Perppu Ciptaker Bikin Kaget Pengusaha, Masalah Upah dan Alih Daya Disoal

Seorang pekerja pabrik rokok Djarum Kudus, Jawa Tengah, menunjukkan sejumlah uang tunjangan hari raya (THR) yang diterimanya, Selasa (19/4/2022). (Antara)

Editor: Yoyok - Selasa, 3 Januari 2023 | 21:30 WIB

Sariagri - Kalangan pengusaha mengaku terkejut dengan hadirnya Peraturan Pemerintah Pengganti Undang-undang No. 2/2022 tentang Cipta Kerja (Perppu Ciptaker). Sebab, penerbitan aturan itu tidak melibatkan pengusaha sebagai investor dan pemberi kerja.

“Terus terang perppu itu membuat kami kaget. Seharusnya pelaku usaha sebagai salah satu pemangku kepentingan bisa ikut dilibatkan,” katanya Ketua Umum Asosiasi Pengusaha Indonesia (Apindo), Hariyadi Sukamdani di Jakarta, Selasa (3/1/2023).

Diungkapkan, sebaiknya semua pembahasan aturan cipta kerja melibatkan stakeholders terutama yang terkait langsung. 

“Ini kan lucu?
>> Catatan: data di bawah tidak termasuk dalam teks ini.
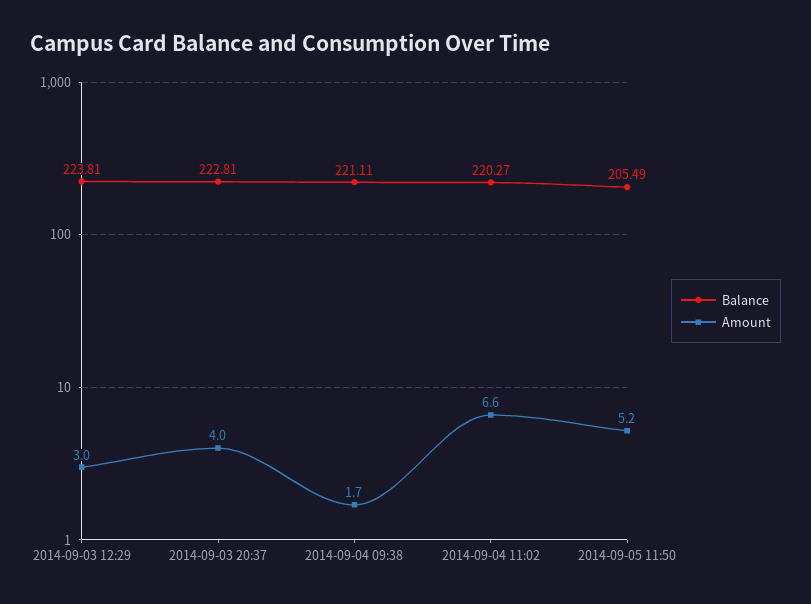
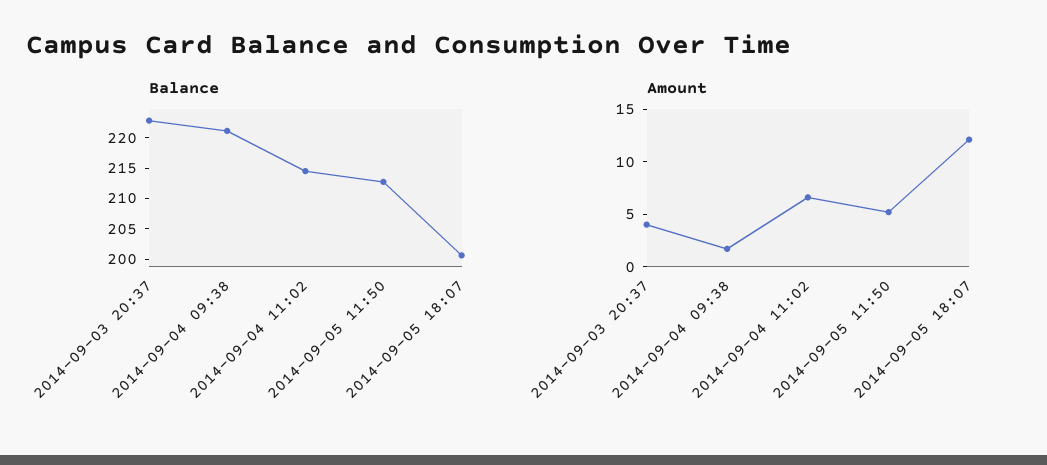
Balance, 2014-09-03 12:29: 223.81 -> none
Amount, 2014-09-03 12:29: 3 -> none
Balance, 2014-09-04 11:02: 220.27 -> 215
Balance, 2014-09-05 11:50: 205.49 -> 212.5
Balance, 2014-09-05 18:07: none -> 200
Amount, 2014-09-05 18:07: none -> 12

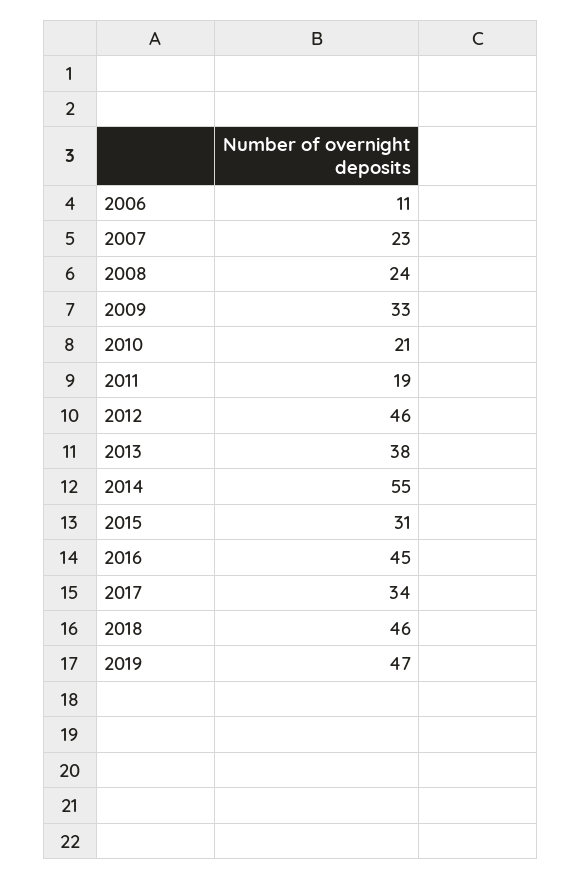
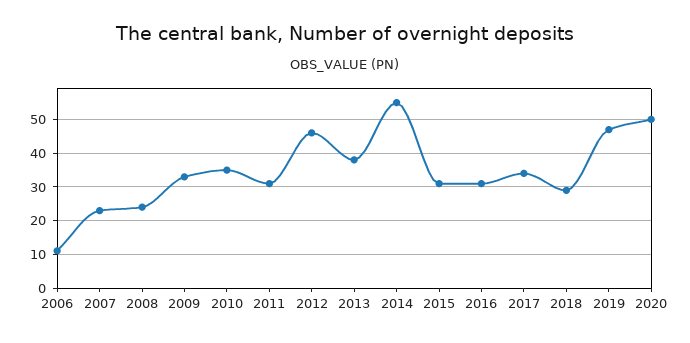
2010: 21 -> 35
2011: 19 -> 30
2016: 45 -> 30
2018: 46 -> 30
2020: none -> 50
Kita yang kasih kerjaan, kita yang ngasih gaji tapi tidak diajak ngomong. Lucu juga tiba-tiba main putus saja,” ujar Hariyadi.

Terkait isi Perppu, Hariyadi mengungkapkan Apindo menyoroti dua isu di klaster ketenagakerjaan yang berubah dalam Perppu Cipta Kerja dari aturan di UU Cipta Kerja yaitu mengenai pengupahan dan alih daya.

“Di dalam pengupahan itu ada perubahan yang tadinya perhitungan untuk upah minimum itu didasarkan kepada inflasi, atau pertumbuhan ekonomi, diambil salah satu yang tertinggi. Tapi di dalam Perppu ini, diambil tiga parameter yaitu inflasi, pertumbuhan ekonomi dan indeks tertentu,” katanya .

Hariyadi menyebutkan, penentuan upah minimum berdasarkan tiga parameter itu dikhawatirkan tidak mencerminkan gambaran upah minimum sebagai jaring pengaman sosial sebagaimana seharusnya.

“Kalau ini tidak mencerminkan jaring pengaman sosial dan ini cenderung nantinya kenaikannya seperti dulu di PP 78/2015, yang kita khawatirkan itu adalah akan terjadi makin jauhnya supply dan demand,” ungkapnya.

Hariyadi menjelaskan kenaikan upah minimum dengan formulasi baru di Perppu akan membuat celah besar antara supply dan permintaan tenaga kerja.

Supply  tenaga kerjanya lajunya tinggi karena rata-rata sekarang sekitar 3 juta per tahun angkatan kerja baru, sedangkan penyerapan atau penyediaan tenaga kerjanya itu semakin menyusut,” katanya.

Menurut Hariyadi, jika tren tersebut tidak diubah, angkatan kerja baru akan kesulitan mendapatkan lapangan kerja baru. Begitu pula mereka yang di sektor informal juga akan semakin sulit masuk ke sektor formal.

Baca Juga: Perppu Ciptaker Bikin Kaget Pengusaha, Masalah Upah dan Alih Daya Disoal
Mendag Optimistis Nilai Ekspor Perdagangan 2023 Capai Rp4.508 Triliun

Di sisi lain, terkait isu alih daya, Apindo menyoroti soal pembatasan yang justru kontraproduktif dengan kondisi dan upaya Indonesia memanfaatkan bonus demografi.

“Ini menurut pandangan kami juga tidak tepat karena Indonesia membutuhkan lapangan kerja sangat besar. Nah, kalau upaya-upaya dan koridor akses ini dipersempit semuanya, maka kembali lagi, kita tidak punya alternatif yang cukup banyak untuk penyediaan lapangan kerja itu,” katanya.